Beside the production increase, a significant positive effect between lodging and Δ maturity days was found. Such an effect shows that the temporal discrepancy between lentils and HL barley will likely favor lodging between early-flowering lentils, together with late-heading HL barley.

These results might be related to higher biomass observed in the field by early maturing lentil cultivars that tended to push down the overall plot, increasing lodging percentage.
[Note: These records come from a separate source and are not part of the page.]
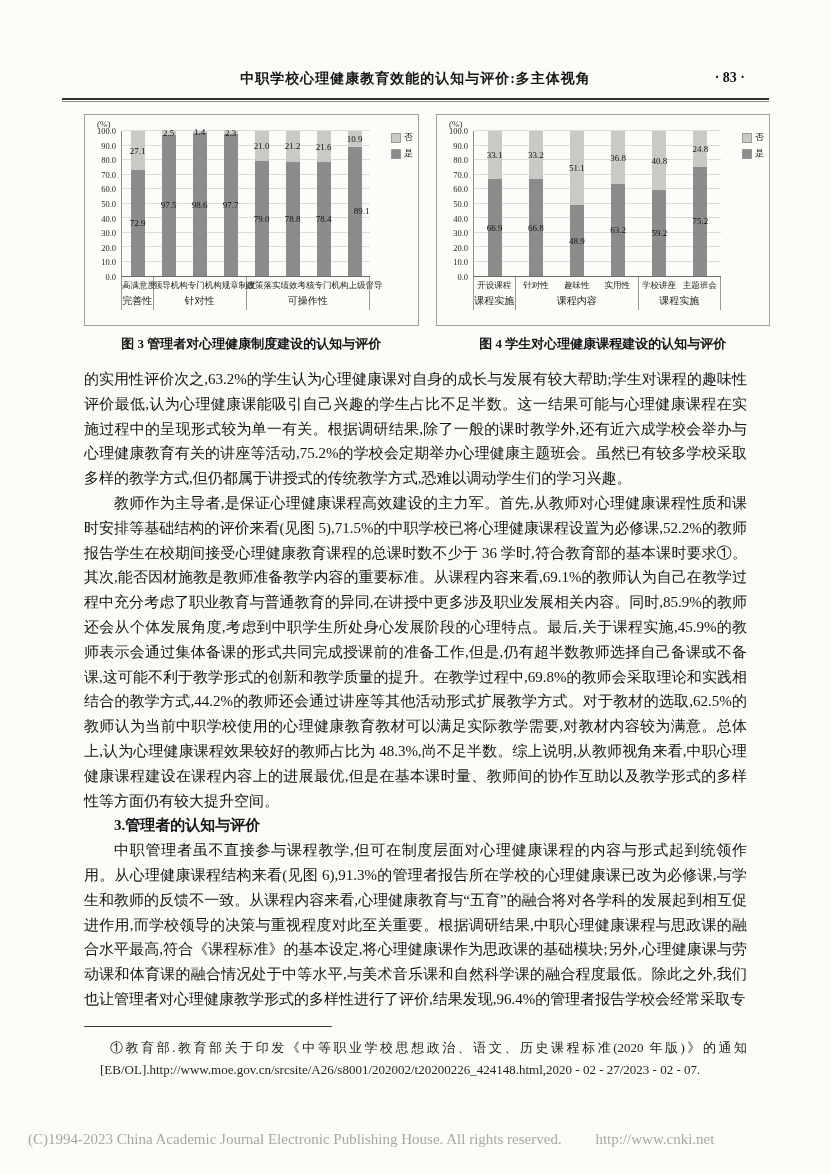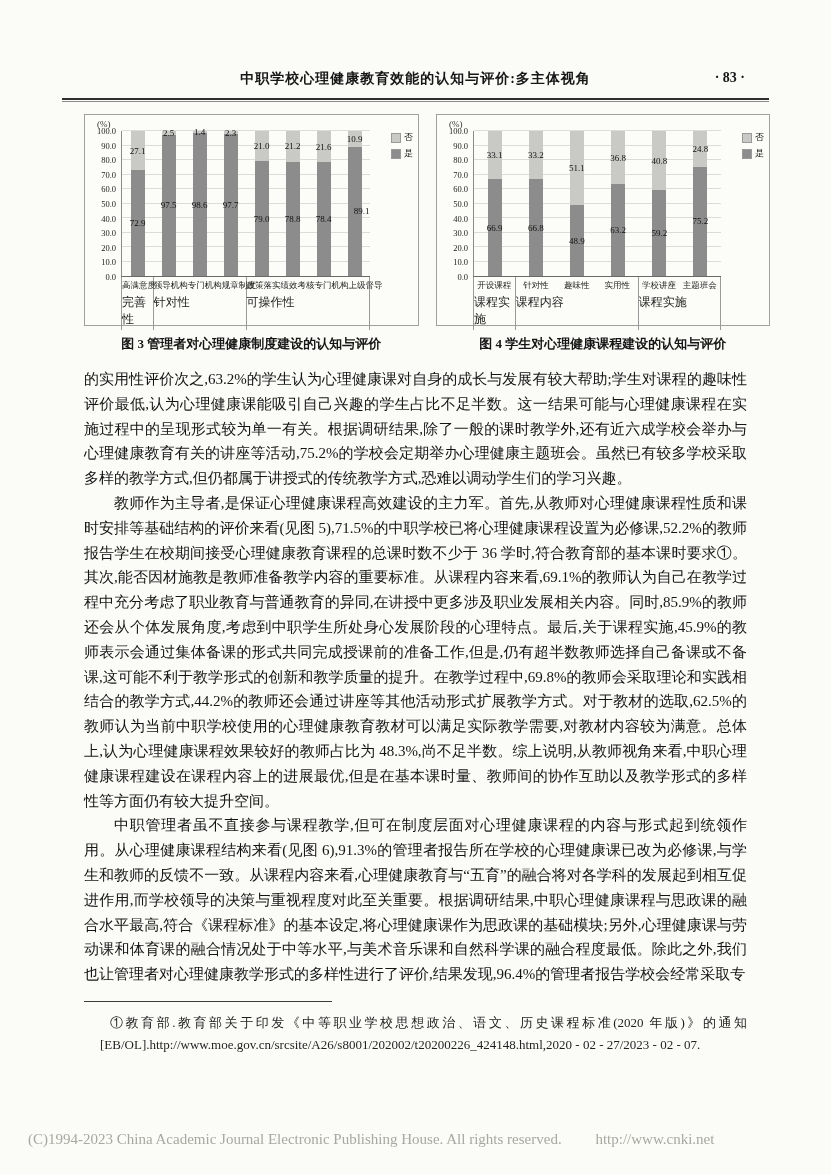--- a/index.html
+++ b/index.html
@@ -26,21 +26,21 @@
   .grid{position:absolute;left:0;right:0;height:1px;background:#dcdcda;}
   .seg{position:absolute;width:14px;transform:translateX(-50%);z-index:2;}
   .seg-label{position:absolute;transform:translate(-50%,50%);font-size:9px;z-index:3;white-space:nowrap;color:#111;}
   .legend{position:absolute;right:5px;top:16px;}
   .legend-item{display:flex;align-items:center;gap:3px;margin-bottom:3px;font-size:9px;color:#222;}
   .swatch{width:8px;height:8px;flex:0 0 auto;border:0.5px solid #9a9a9a;}
   .xaxis{display:flex;margin-left:30px;margin-right:44px;border-left:1px solid #9a9a98;}
   .xgroup{border-right:1px solid #9a9a98;padding:3px 0 2px;box-sizing:border-box;min-width:0;}
   .xrow1{display:flex;}
   .xrow1 span{flex:1;text-align:center;font-size:8.5px;white-space:nowrap;color:#1c1c1c;}
-  .xrow2{font-size:12px;padding-top:2px;color:#1c1c1c;}
+  .xrow2{text-align:center;font-size:10px;padding-top:2px;color:#1c1c1c;}
   
   .figure-captions{display:flex;gap:17px;margin:9px 61px 0 84px;}
   .caption{width:335px;text-align:center;font-weight:700;font-size:13px;}
   
   .body{margin:14px 84px 0;font-size:15px;line-height:24.8px;text-align:justify;color:#141414;}
   .body p{margin:0;}
   .indent{text-indent:2em;}
   .heading{font-weight:700;text-indent:2em;}
   
   .footnote{margin:14px 84px 0;}
@@ -247,20 +247,21 @@
 </div>
 
 <div class="figure-captions">
   <div class="caption">图 3  管理者对心理健康制度建设的认知与评价</div>
   <div class="caption">图 4  学生对心理健康课程建设的认知与评价</div>
 </div>
 
 <div class="body">
   <p>的实用性评价次之,63.2%的学生认为心理健康课对自身的成长与发展有较大帮助;学生对课程的趣味性评价最低,认为心理健康课能吸引自己兴趣的学生占比不足半数。这一结果可能与心理健康课程在实施过程中的呈现形式较为单一有关。根据调研结果,除了一般的课时教学外,还有近六成学校会举办与心理健康教育有关的讲座等活动,75.2%的学校会定期举办心理健康主题班会。虽然已有较多学校采取多样的教学方式,但仍都属于讲授式的传统教学方式,恐难以调动学生们的学习兴趣。</p>
   <p class="indent">教师作为主导者,是保证心理健康课程高效建设的主力军。首先,从教师对心理健康课程性质和课时安排等基础结构的评价来看(见图 5),71.5%的中职学校已将心理健康课程设置为必修课,52.2%的教师报告学生在校期间接受心理健康教育课程的总课时数不少于 36 学时,符合教育部的基本课时要求①。其次,能否因材施教是教师准备教学内容的重要标准。从课程内容来看,69.1%的教师认为自己在教学过程中充分考虑了职业教育与普通教育的异同,在讲授中更多涉及职业发展相关内容。同时,85.9%的教师还会从个体发展角度,考虑到中职学生所处身心发展阶段的心理特点。最后,关于课程实施,45.9%的教师表示会通过集体备课的形式共同完成授课前的准备工作,但是,仍有超半数教师选择自己备课或不备课,这可能不利于教学形式的创新和教学质量的提升。在教学过程中,69.8%的教师会采取理论和实践相结合的教学方式,44.2%的教师还会通过讲座等其他活动形式扩展教学方式。对于教材的选取,62.5%的教师认为当前中职学校使用的心理健康教育教材可以满足实际教学需要,对教材内容较为满意。总体上,认为心理健康课程效果较好的教师占比为 48.3%,尚不足半数。综上说明,从教师视角来看,中职心理健康课程建设在课程内容上的进展最优,但是在基本课时量、教师间的协作互助以及教学形式的多样性等方面仍有较大提升空间。</p>
+  <p class="heading">3.管理者的认知与评价</p>
   <p class="indent">中职管理者虽不直接参与课程教学,但可在制度层面对心理健康课程的内容与形式起到统领作用。从心理健康课程结构来看(见图 6),91.3%的管理者报告所在学校的心理健康课已改为必修课,与学生和教师的反馈不一致。从课程内容来看,心理健康教育与“五育”的融合将对各学科的发展起到相互促进作用,而学校领导的决策与重视程度对此至关重要。根据调研结果,中职心理健康课程与思政课的融合水平最高,符合《课程标准》的基本设定,将心理健康课作为思政课的基础模块;另外,心理健康课与劳动课和体育课的融合情况处于中等水平,与美术音乐课和自然科学课的融合程度最低。除此之外,我们也让管理者对心理健康教学形式的多样性进行了评价,结果发现,96.4%的管理者报告学校会经常采取专</p>
 </div>
 
 <div class="footnote">
   <hr class="fn-rule">
   <div class="fn-text">①教育部.教育部关于印发《中等职业学校思想政治、语文、历史课程标准(2020 年版)》的通知[EB/OL].http://www.moe.gov.cn/srcsite/A26/s8001/202002/t20200226_424148.html,2020 - 02 - 27/2023 - 02 - 07.</div>
 </div>
 
 <div class="footer">
   <span>(C)1994-2023 China Academic Journal Electronic Publishing House. All rights reserved.</span>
For instance, combinations of AF Cesar with Grüne Berry showed the highest total grain yield, averaging 2.2 t ha^− 1, positive overyielding (0.35) and the highest production for HL barley (1.1 t ha^− 1). Such a mixture had the largest Δ maturity days with lentils setting flowers 9 days in advance compared with heading for HL Barley. We assumed that an earlier flowering for lentils may increase N fixation and N use by the companion plant, increasing its production. In support of this, the correlation coefficient between HL barley yield and days to reach flowering in lentils was strongly positive (r = 0.67, p < 0.0001).
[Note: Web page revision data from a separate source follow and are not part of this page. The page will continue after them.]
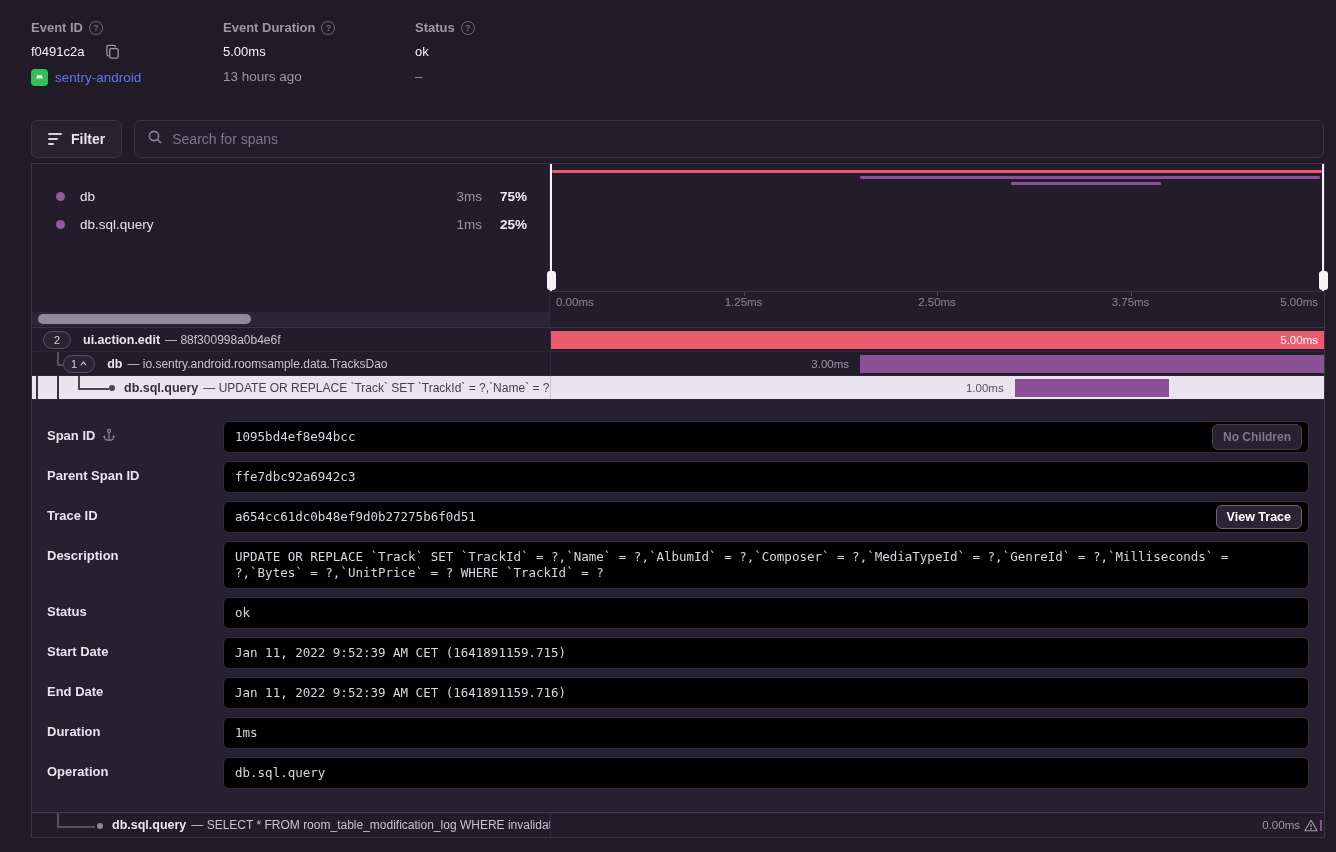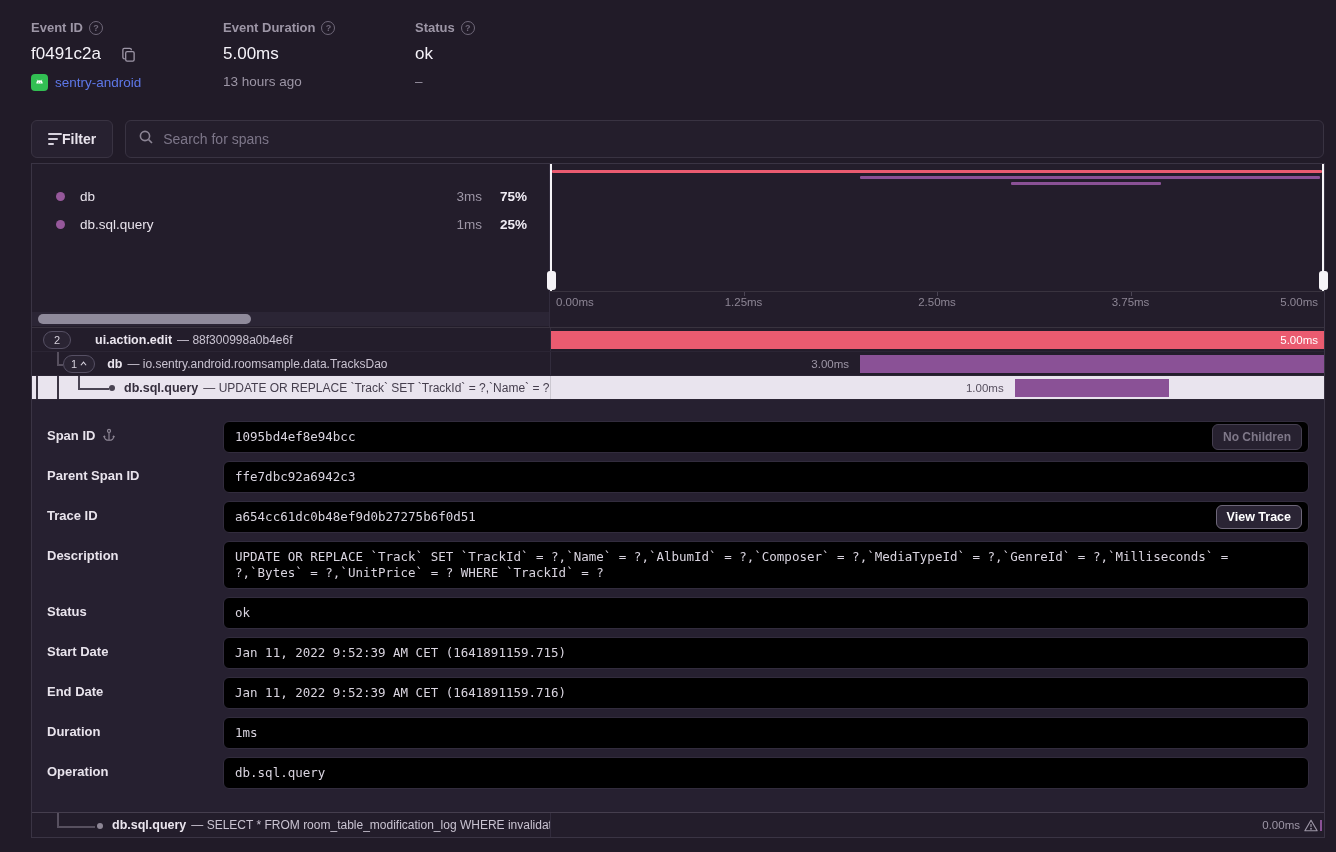--- a/index.html
+++ b/index.html
@@ -4,29 +4,29 @@
 <style>
   * { margin:0; padding:0; box-sizing:border-box; }
   html,body { width:1336px; height:852px; overflow:hidden; }
   body { background:#211b28; font-family:"Liberation Sans", sans-serif; color:#f0ecf4; position:relative; }
 
   
   .header { position:absolute; top:20px; left:31px; display:flex; }
   .hcol { width:192px; }
   .hlabel { display:flex; align-items:center; gap:6px; font-size:13px; font-weight:bold; color:#9d96a6; }
   .qicon { width:14px; height:14px; border:1.5px solid #6f6879; border-radius:50%; font-size:9px; font-weight:bold; color:#6f6879; display:inline-flex; align-items:center; justify-content:center; }
-  .hvalue { margin-top:9px; font-size:17px; color:#f6f3f9; display:flex; align-items:center; gap:20px; }
+  .hvalue { margin-top:9px; font-size:13px; color:#f6f3f9; display:flex; align-items:center; gap:20px; }
   .hsub { margin-top:10px; font-size:13.5px; color:#9d96a6; display:flex; align-items:center; gap:7px; }
   .copy-ic svg { display:block; }
   .proj-badge { width:17px; height:17px; border-radius:4px; background:#32bf53; display:inline-flex; align-items:center; justify-content:center; }
   .proj-link { color:#5e78e8; font-size:13.5px; text-decoration:none; }
 
   
   .toolbar { position:absolute; top:120px; left:31px; width:1293px; display:flex; gap:12px; }
-  .filter-btn { height:38px; padding:1px 16px; border:1px solid #393342; border-radius:6px; background:#272130; display:flex; align-items:center; gap:0; cursor:pointer; }
+  .filter-btn { height:38px; padding:1px 16px; border:1px solid #393342; border-radius:6px; background:#272130; display:flex; align-items:center; gap:9px; cursor:pointer; }
   .filter-ic { display:flex; flex-direction:column; gap:3px; align-items:flex-start; }
   .filter-ic i { display:block; height:2px; border-radius:1px; background:#d6d1dc; }
   .filter-ic i:nth-child(1){width:14px} .filter-ic i:nth-child(2){width:10px} .filter-ic i:nth-child(3){width:6px}
   .filter-btn span { font-size:14px; font-weight:bold; color:#e8e3ec; }
   .searchbar { flex:1; height:38px; border:1px solid #393342; border-radius:6px; background:#241e2c; display:flex; align-items:center; padding:0 12px; gap:9px; }
   .searchbar input { flex:1; background:transparent; border:none; outline:none; font-size:14px; color:#e8e3ec; font-family:"Liberation Sans",sans-serif; }
   .searchbar input::placeholder { color:#7d7689; }
 
   
   .panel { position:absolute; left:31px; top:163px; width:1294px; height:675px; border:1px solid #3a3444; background:#231d2b; }
@@ -210,21 +210,21 @@
     </div>
   </div>
 
   <div class="tree">
 
     <div class="trow">
       <div class="trow-left">
         <span class="pill" style="margin-left:11px;">
             <span>2</span>
           </span>
-        <span class="t-op" style="margin-left:24px;">ui.action.edit</span>
+        <span class="t-op" style="margin-left:12px;">ui.action.edit</span>
         <span class="t-desc">— 88f300998a0b4e6f</span>
       </div>
       <div class="trow-right">
         <div class="bar" style="left: 0%; width: 100%; background: rgb(234, 91, 112);">
           <span class="bar-inlabel">5.00ms</span>
         </div>
       </div>
     </div>
 
     <div class="trow">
To further support this mechanism, the other two mixtures, the best performing mixtures in terms of lentil production, were Beluga mixed with AF Cesar (1.50 t ha^− 1) or with Oak Ruby (1.40 t ha^− 1). These combinations overlapped in co-growth, matching the flowering and heading period. We argue that the reduced temporal complementarity did not boost HL barley as much as for combinations with dissimilar phenology (Golijat-Château Linsen).
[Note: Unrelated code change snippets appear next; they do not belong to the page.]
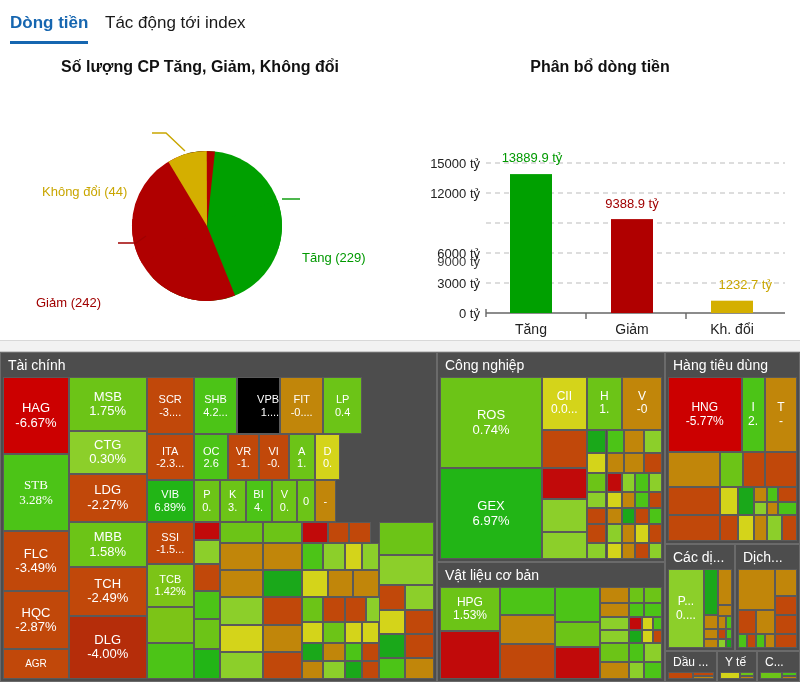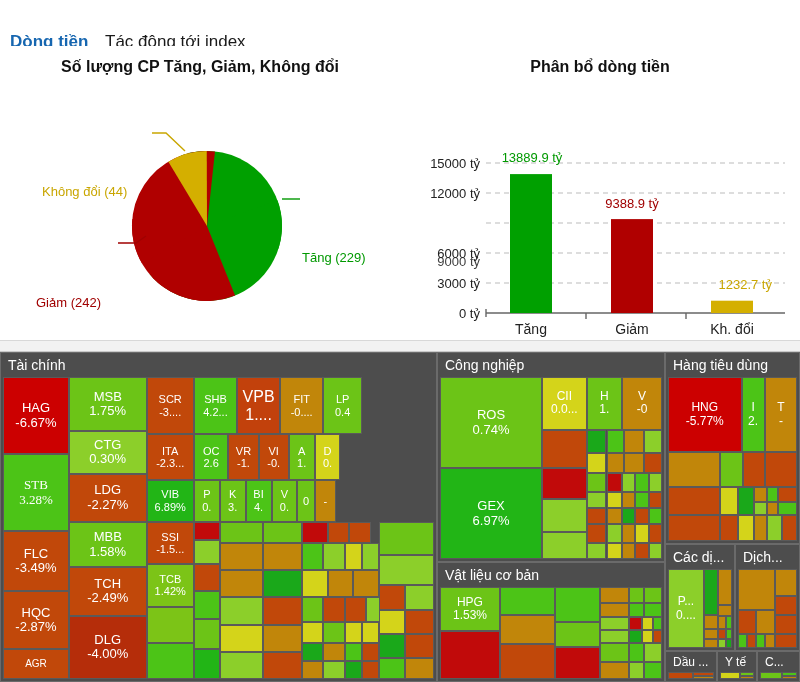--- a/index.html
+++ b/index.html
@@ -7,21 +7,20 @@
     width:800px;height:682px;
     background:#ffffff;
     font-family:"Liberation Sans","DejaVu Sans",sans-serif;
     overflow:hidden;
     position:relative;
   }
   
   .tabbar{
     position:absolute;left:0;top:0;width:800px;height:46px;
     background:#fff;
-    margin-top:19px;
   }
   .tab{
     position:absolute;top:13px;
     font-size:17px;color:#1a1a1a;white-space:nowrap;
   }
   .tab.active{color:#1666b0;font-weight:bold;}
   .tab .ul{
     position:absolute;left:0;right:0;bottom:-11px;height:3px;background:#1666b0;
   }
   #tab0{left:10px;}
@@ -222,21 +221,21 @@
         <div class="tile" style="left: 44.3%; top: 34%; width: 6%; height: 14%; background: rgb(108, 196, 23); font-size: 11px;">
           <span class="tk">P</span>
           <span class="tv">0.</span>
         </div>
         <div class="tile" style="left: 44.3%; top: 48%; width: 6%; height: 6%; background: rgb(193, 10, 10); font-size: 8px;"></div>
         <div class="tile" style="left: 44.3%; top: 54%; width: 6%; height: 8%; background: rgb(140, 207, 42); font-size: 8px;"></div>
         <div class="tile" style="left: 44.3%; top: 62%; width: 6%; height: 9%; background: rgb(193, 72, 10); font-size: 8px;"></div>
         <div class="tile" style="left: 44.3%; top: 71%; width: 6%; height: 9%; background: rgb(76, 196, 23); font-size: 8px;"></div>
         <div class="tile" style="left: 44.3%; top: 80%; width: 6%; height: 10%; background: rgb(108, 196, 23); font-size: 8px;"></div>
         <div class="tile" style="left: 44.3%; top: 90%; width: 6%; height: 10%; background: rgb(34, 181, 22); font-size: 8px;"></div>
-        <div class="tile" style="left: 54.3%; top: 0%; width: 10%; height: 19%; background: #c2410c; font-size: 16px;">
+        <div class="tile" style="left: 54.3%; top: 0%; width: 10%; height: 19%; background: #000000; font-size: 11px; align-items: flex-end;">
           <span class="tk">VPB</span>
           <span class="tv">1....</span>
         </div>
         <div class="tile" style="left: 52.3%; top: 19%; width: 7%; height: 15%; background: rgb(193, 72, 10); font-size: 11px;">
           <span class="tk">VR</span>
           <span class="tv">-1.</span>
         </div>
         <div class="tile" style="left: 50.3%; top: 34%; width: 6%; height: 14%; background: rgb(108, 196, 23); font-size: 11px;">
           <span class="tk">K</span>
           <span class="tv">3.</span>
Yet, these two mixtures were the second (AF Cesar-Beluga) and the third (Oak Ruby-Beluga) highest in total grain production, both with LER values above 1 (1.20 for Oak Ruby-Beluga and 1.16 for AF Cesar-Beluga).

Successful intercropping aims at a complementarity between diverse functional traits rather than competition, achieved through different resource acquisition strategies (Callaway et al., 2003; Brooker et al., 2015; Zuppinger-Dingley et al., 2014).

Intercrops between early- and late-maturing species are adopted widely to exploit the length of the growing season (Lithourgidis et al., 2011) and increase light interception over time (Keating & Carberry, 1993; Zhang et al., 2008). Our results are in line with previous studies showing how temporal discrepancy affected mixed cropping performances (Yu et al., 2015). Haug et al. (2023), who tested 8 spring barley genotypes with 27 spring pea genotypes under Swiss environments, reported significant GMA (general mixing ability) improvement for pea-traits showing early vigor, onset of flowers together, higher biomass and longer stipule length. Similarly, studies from Jensen et al. (2020) and Timaeus et al. (2022) reported that combinations between early maturing field peas with cereals release N from the roots. This happens around the time when cereal flowers and require increased N for grain filling. Furthermore, as reported by several authors (Schmidtke et al., 2004; Hauggaard-Nielsen et al., 2008; Rodriguez et al., 2020), and in the context of intercropping cereals-legumes, the ability to fix N from legume crops is the reason for the yield advantage of the cereal-legume mixture. Schmidtke et al. (2004) found that intercropping barley with lentils led to increased barley productivity, primarily due to complementary N acquisition strategies between the two species.

Given our experimental design using a replacement design within mixed cropping systems and according to our results, combining early flowering lentils with late-heading HL barley seemed to enhance overall productivity, while higher mixed cropping performances could be obtained for combinations between late-flowering lentils and early ripening HL barley.

Therefore, depending on the purpose of cultivation, cultivar selection could shift for diverse temporal maturity (Ross et al., 2004) if a higher share of one species over the other is desired.

Overall ranking across multiple agronomic and yield-related traits (Fig. 7) highlighted that Oak Ruby–Beluga and AF Cesar–Château Linsen were the most balanced and stable mixtures, whereas Golijat-based mixtures generally ranked lower, confirming that cultivar choice strongly determines the performance and resilience of mixed intercropping systems.